[Content revision data]
◆ ◆ ◆ ◆

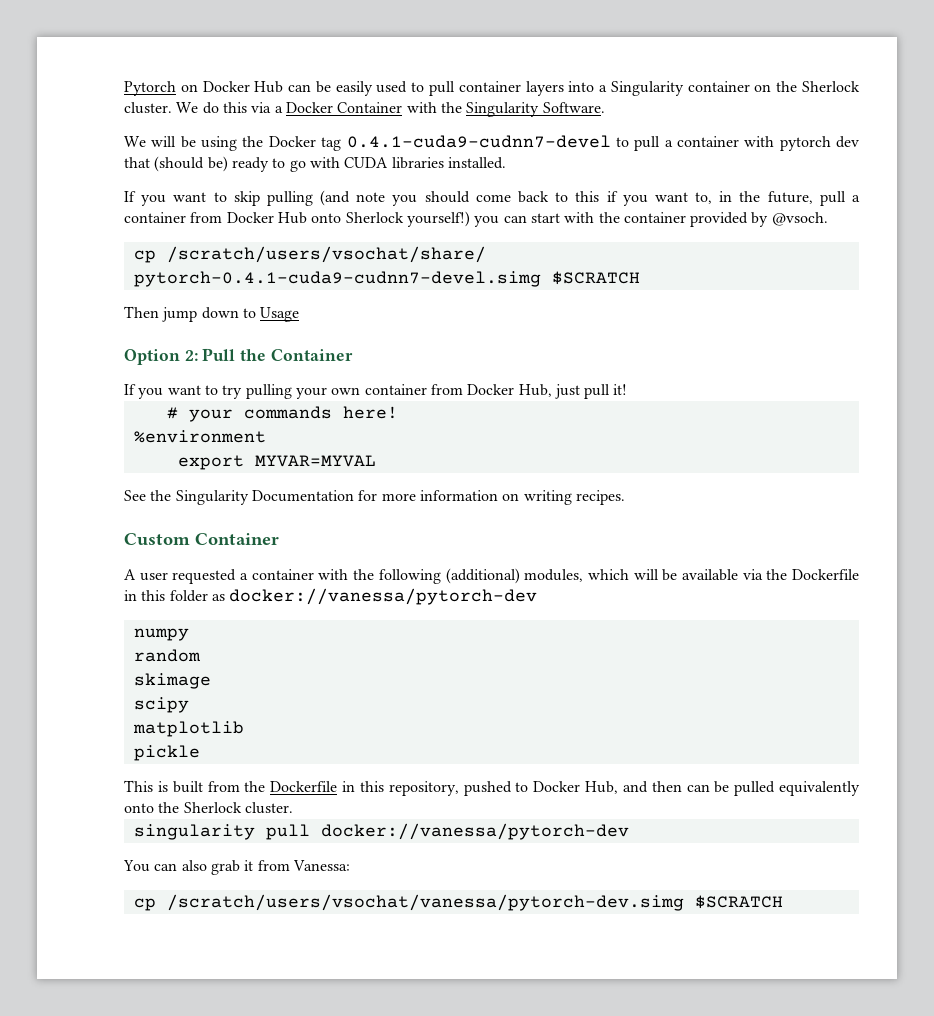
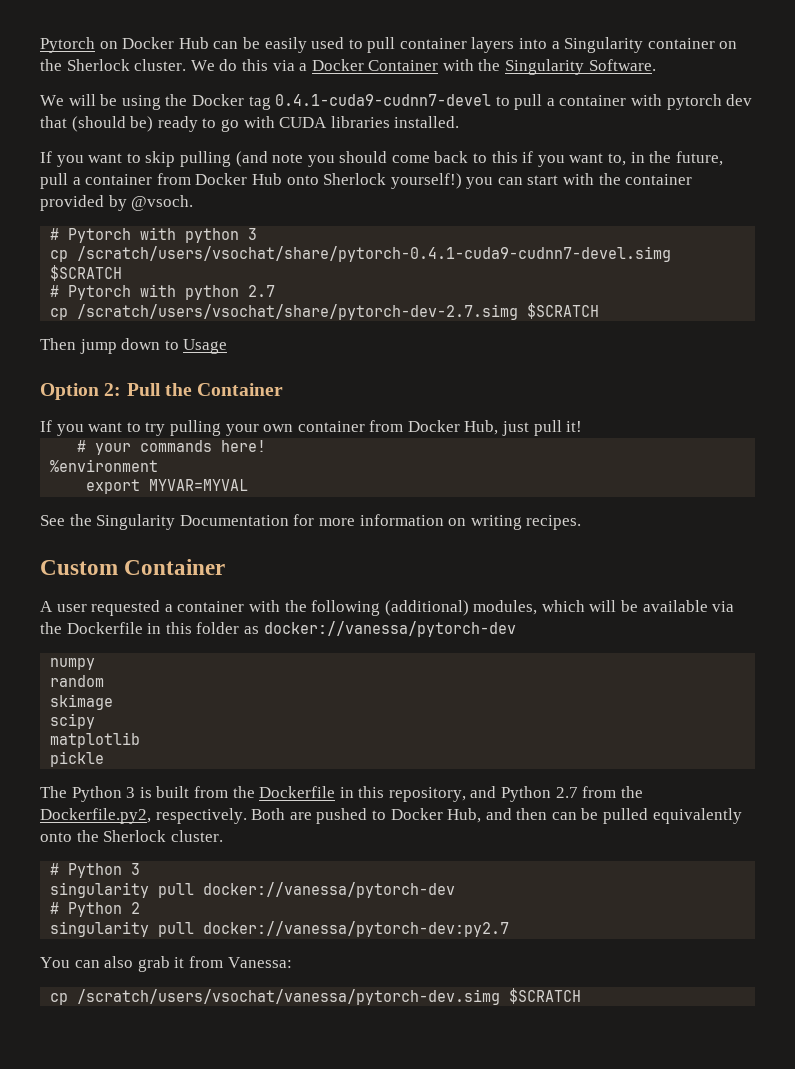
- cp /scratch/users/vsochat/share/ pytorch-0.4.1-cuda9-cudnn7-devel.simg $SCRATCH
+ # Pytorch with python 3
+ cp /scratch/users/vsochat/share/pytorch-0.4.1-cuda9-cudnn7-devel.simg $SCRATCH
+ # Pytorch with python 2.7
+ cp /scratch/users/vsochat/share/pytorch-dev-2.7.simg $SCRATCH
- This is built from the Dockerfile in this repository, pushed to Docker Hub, and then can be pulled equivalently onto the Sherlock cluster.
+ The Python 3 is built from the Dockerfile in this repository, and Python 2.7 from the Dockerfile.py2, respectively. Both are pushed to Docker Hub, and then can be pulled equivalently onto the Sherlock cluster.
+ # Python 3
+ # Python 2
+ singularity pull docker://vanessa/pytorch-dev:py2.7

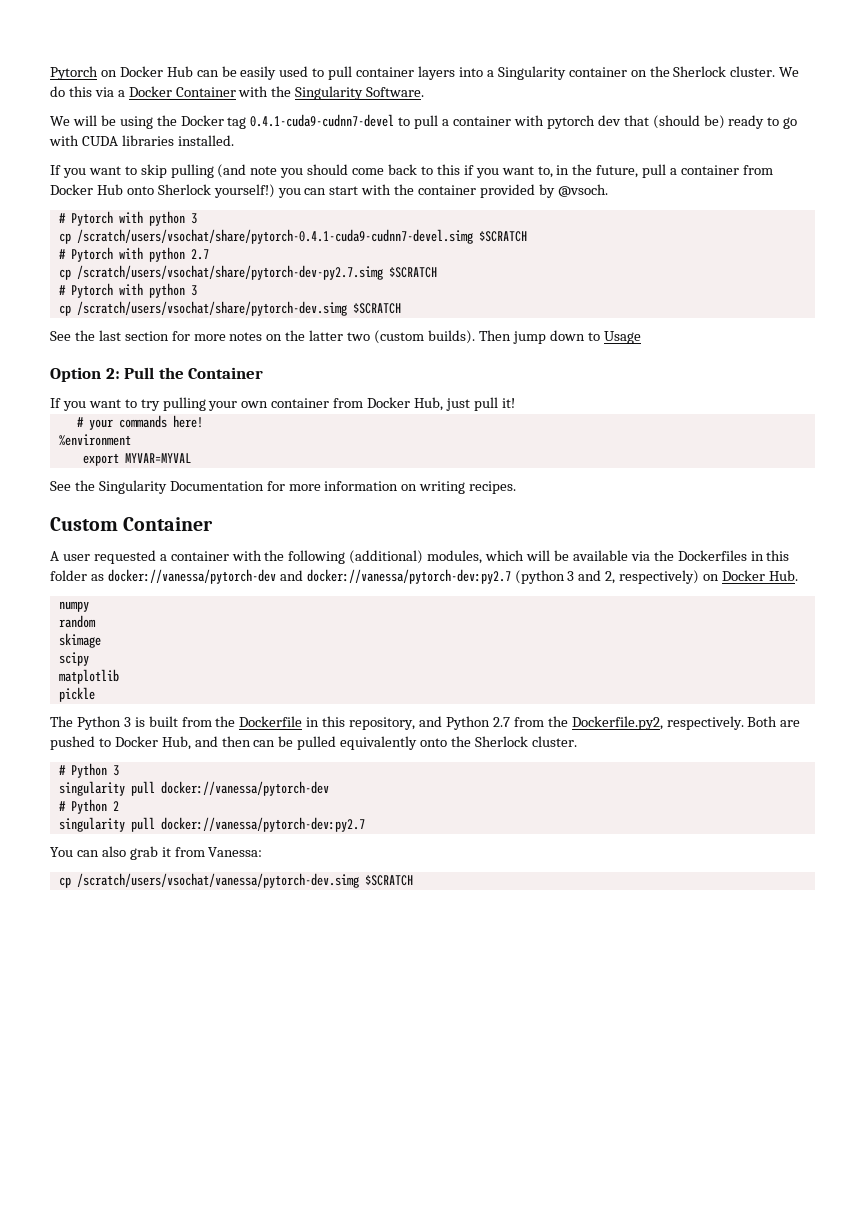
- cp /scratch/users/vsochat/share/pytorch-dev-2.7.simg $SCRATCH
- Then jump down to Usage
+ cp /scratch/users/vsochat/share/pytorch-dev-py2.7.simg $SCRATCH
+ # Pytorch with python 3
+ cp /scratch/users/vsochat/share/pytorch-dev.simg $SCRATCH
+ See the last section for more notes on the latter two (custom builds). Then jump down to Usage
- A user requested a container with the following (additional) modules, which will be available via the Dockerfile in this folder as docker://vanessa/pytorch-dev
+ A user requested a container with the following (additional) modules, which will be available via the Dockerfiles in this folder as docker://vanessa/pytorch-dev and docker://vanessa/pytorch-dev:py2.7 (python 3 and 2, respectively) on Docker Hub.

◆ ◆ ◆ ◆

• **WHAT TO PRODUCE**:
Beginning with the line above that contains "The Python 3" and finishing with the line that contains "cp /scratch/users/vsochat/share/pytorch-dev.simg $SCRATCH", print those lines exactly and only. Skip all pictures.

• **RESPONSE FOR THIS EXERCISE**:
+ The Python 3 is built from the Dockerfile in this repository, and Python 2.7 from the Dockerfile.py2, respectively. Both are pushed to Docker Hub, and then can be pulled equivalently onto the Sherlock cluster.
+ # Python 3
+ # Python 2
+ singularity pull docker://vanessa/pytorch-dev:py2.7

- cp /scratch/users/vsochat/share/pytorch-dev-2.7.simg $SCRATCH
- Then jump down to Usage
+ cp /scratch/users/vsochat/share/pytorch-dev-py2.7.simg $SCRATCH
+ # Pytorch with python 3
+ cp /scratch/users/vsochat/share/pytorch-dev.simg $SCRATCH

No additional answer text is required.